- What the exercise asks -
Scan the data below and pick out the lines containing the word "dependencies".

Listed entries START

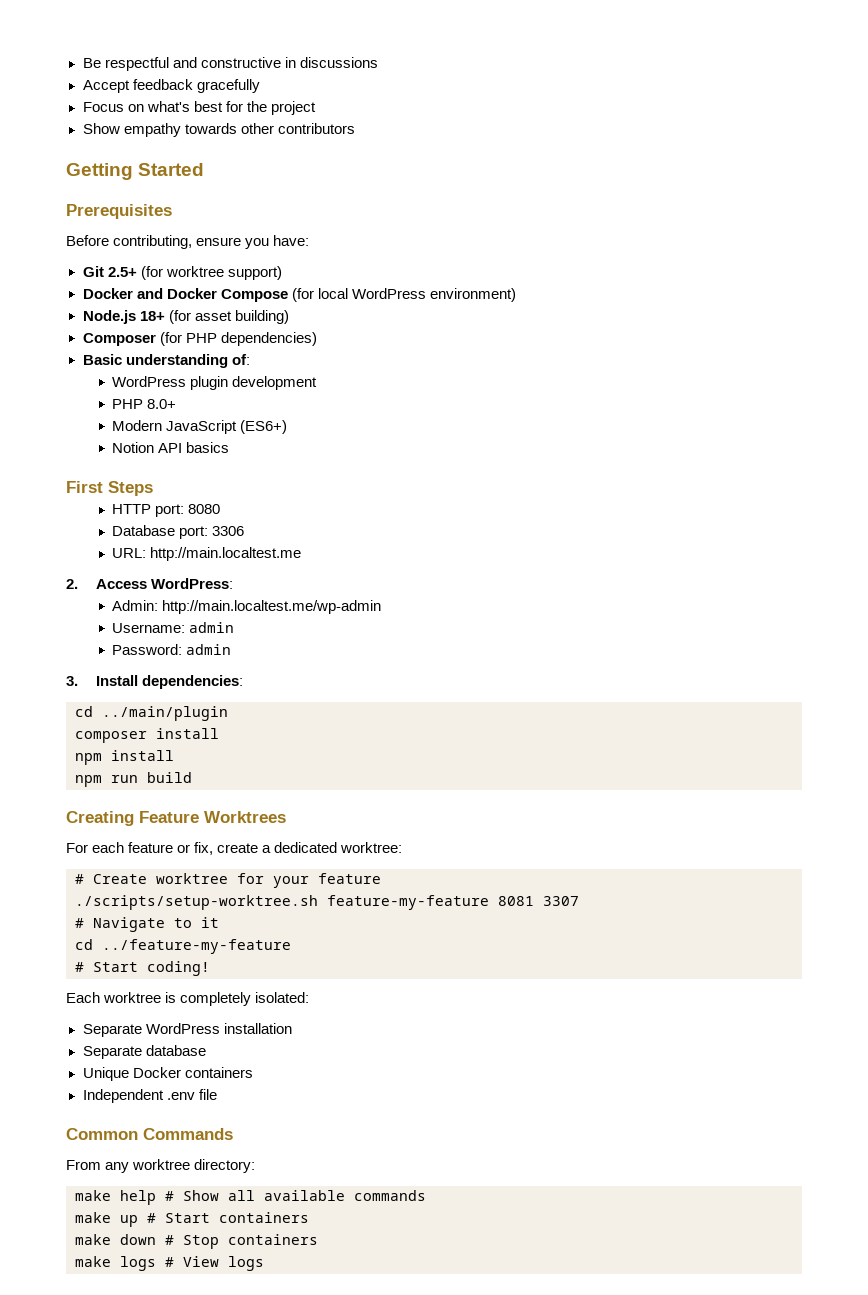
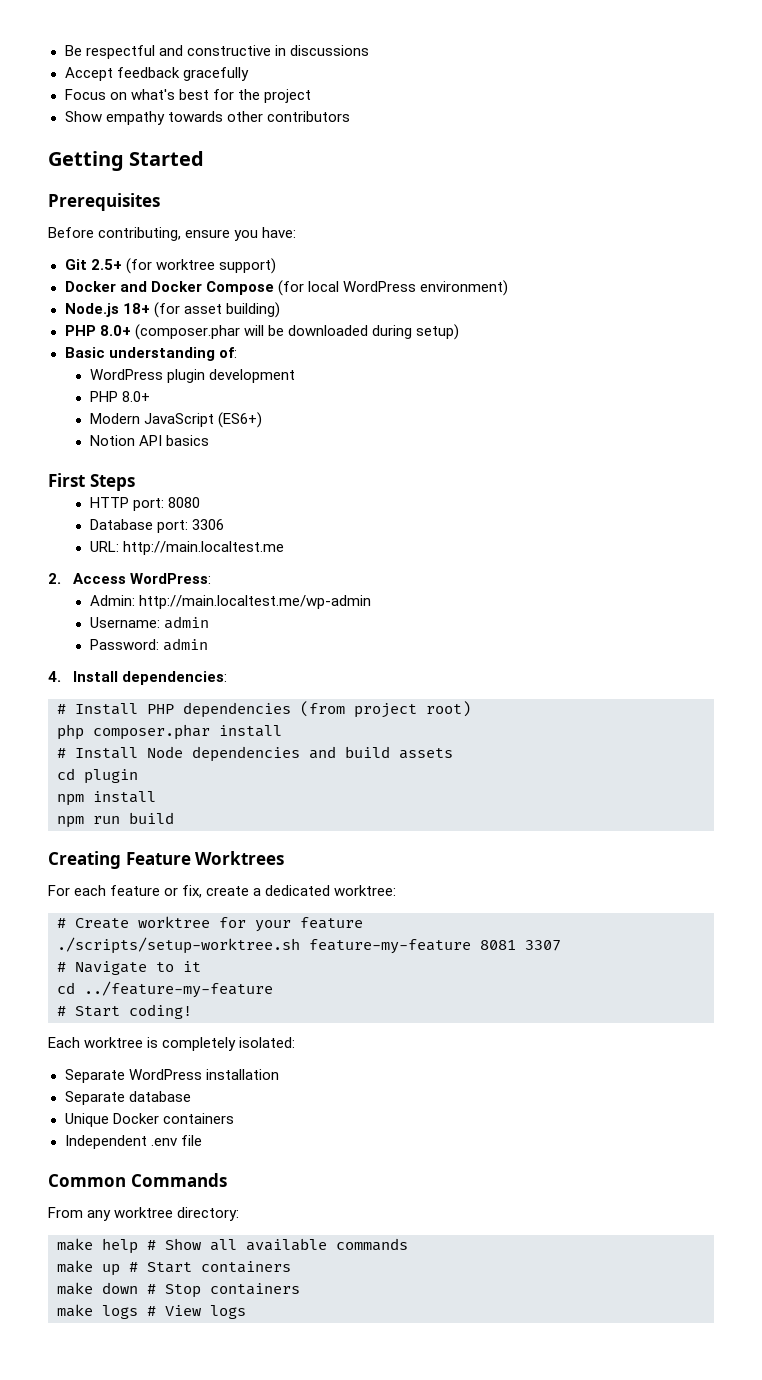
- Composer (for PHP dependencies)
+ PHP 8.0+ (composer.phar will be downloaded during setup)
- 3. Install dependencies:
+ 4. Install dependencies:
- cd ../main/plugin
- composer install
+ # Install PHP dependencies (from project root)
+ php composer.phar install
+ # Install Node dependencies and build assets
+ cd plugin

Listed entries END
Listed entries START

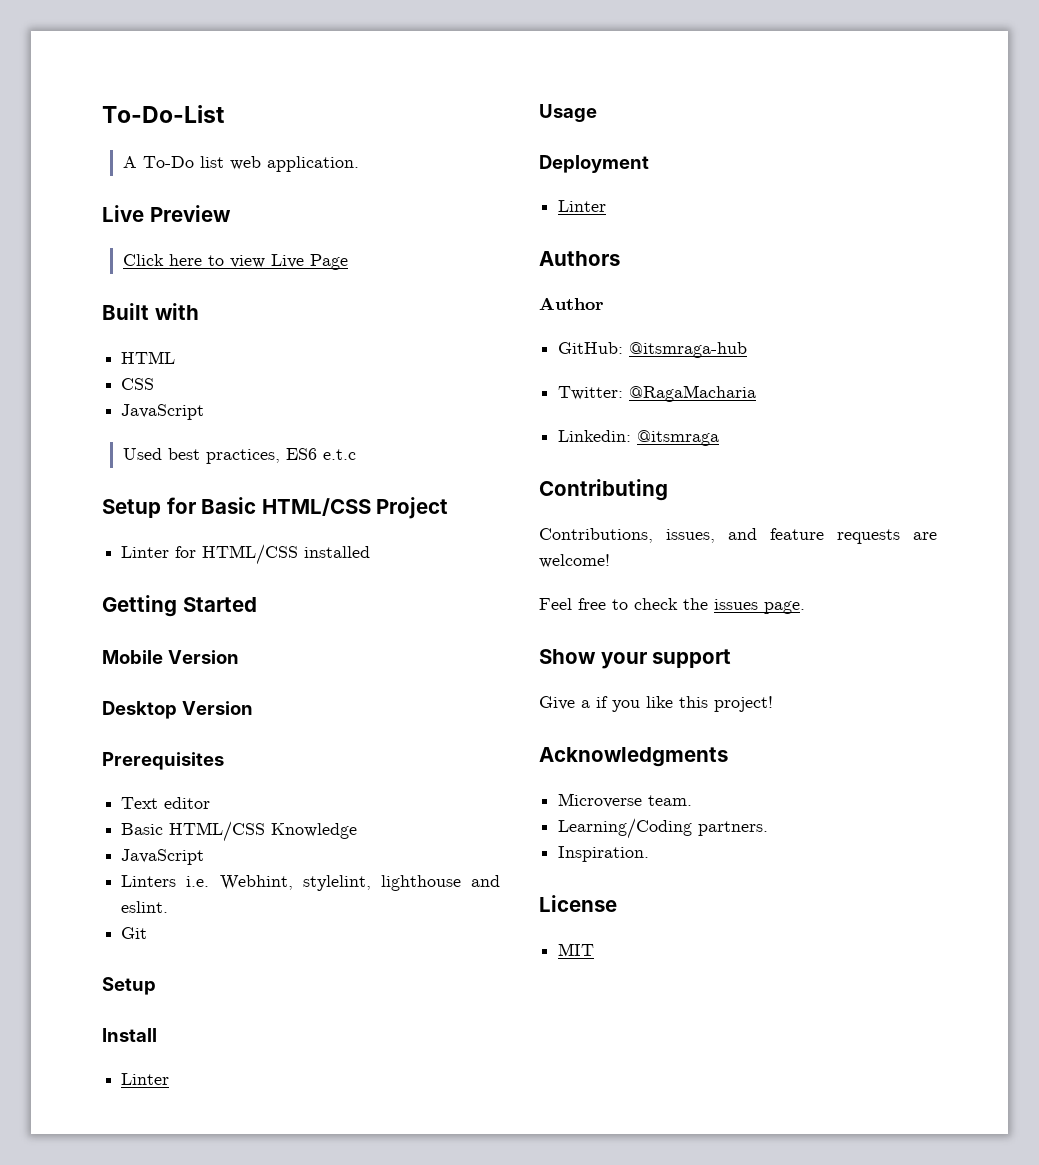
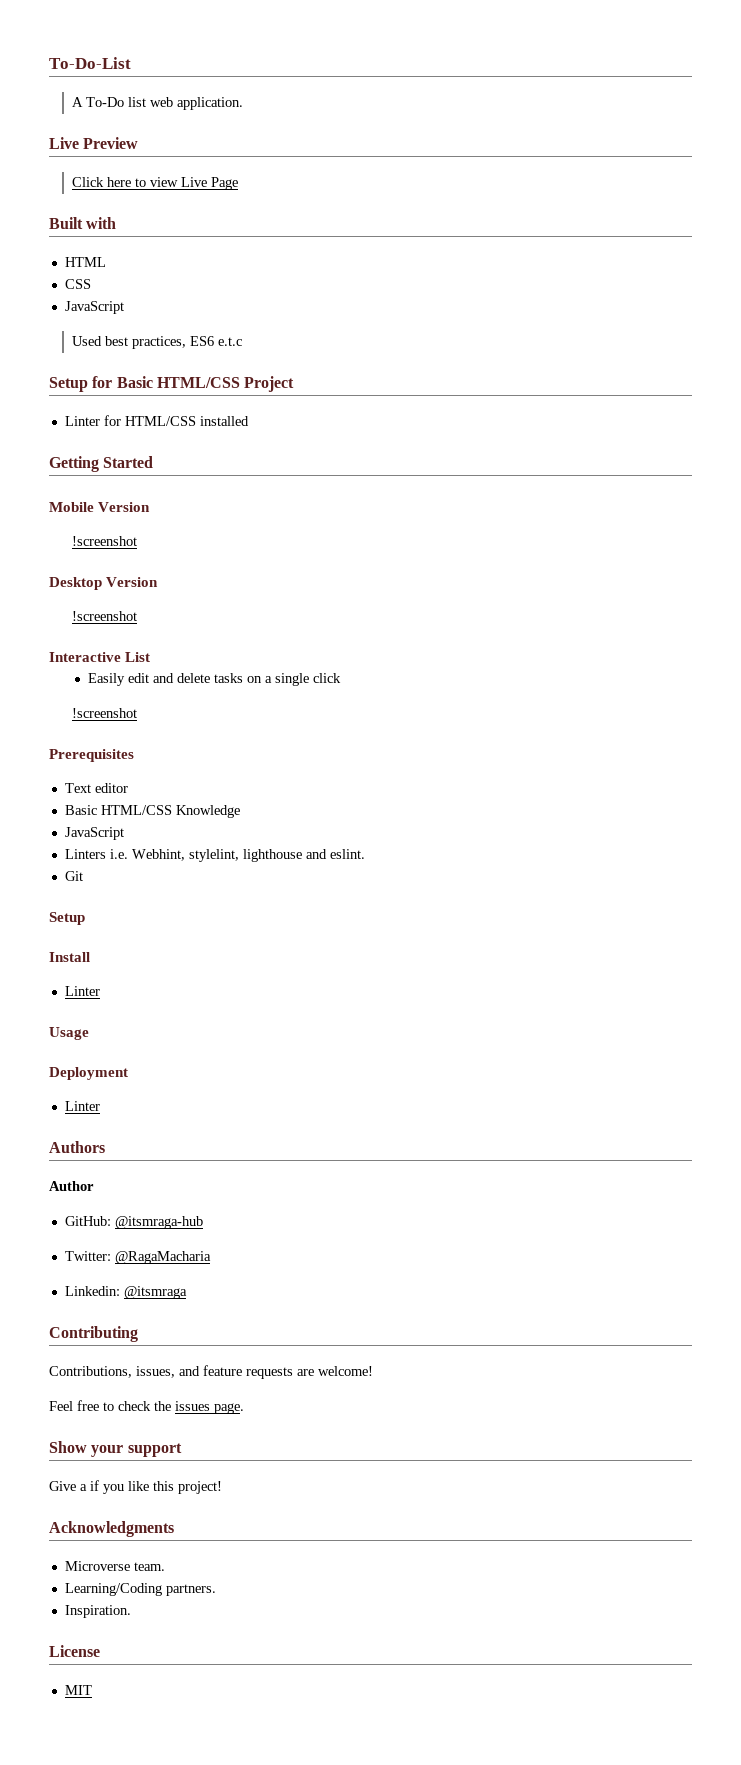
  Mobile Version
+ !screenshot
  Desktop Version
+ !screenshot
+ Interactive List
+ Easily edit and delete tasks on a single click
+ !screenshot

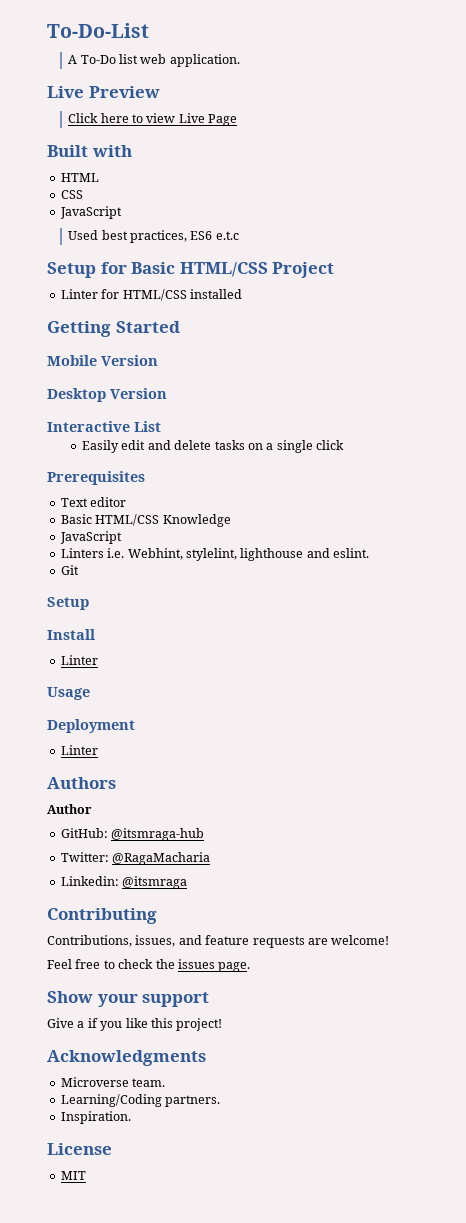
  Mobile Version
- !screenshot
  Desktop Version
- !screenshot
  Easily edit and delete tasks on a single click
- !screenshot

Listed entries END

- Response below -
- Composer (for PHP dependencies)
- 3. Install dependencies:
+ 4. Install dependencies:
+ # Install PHP dependencies (from project root)
+ # Install Node dependencies and build assets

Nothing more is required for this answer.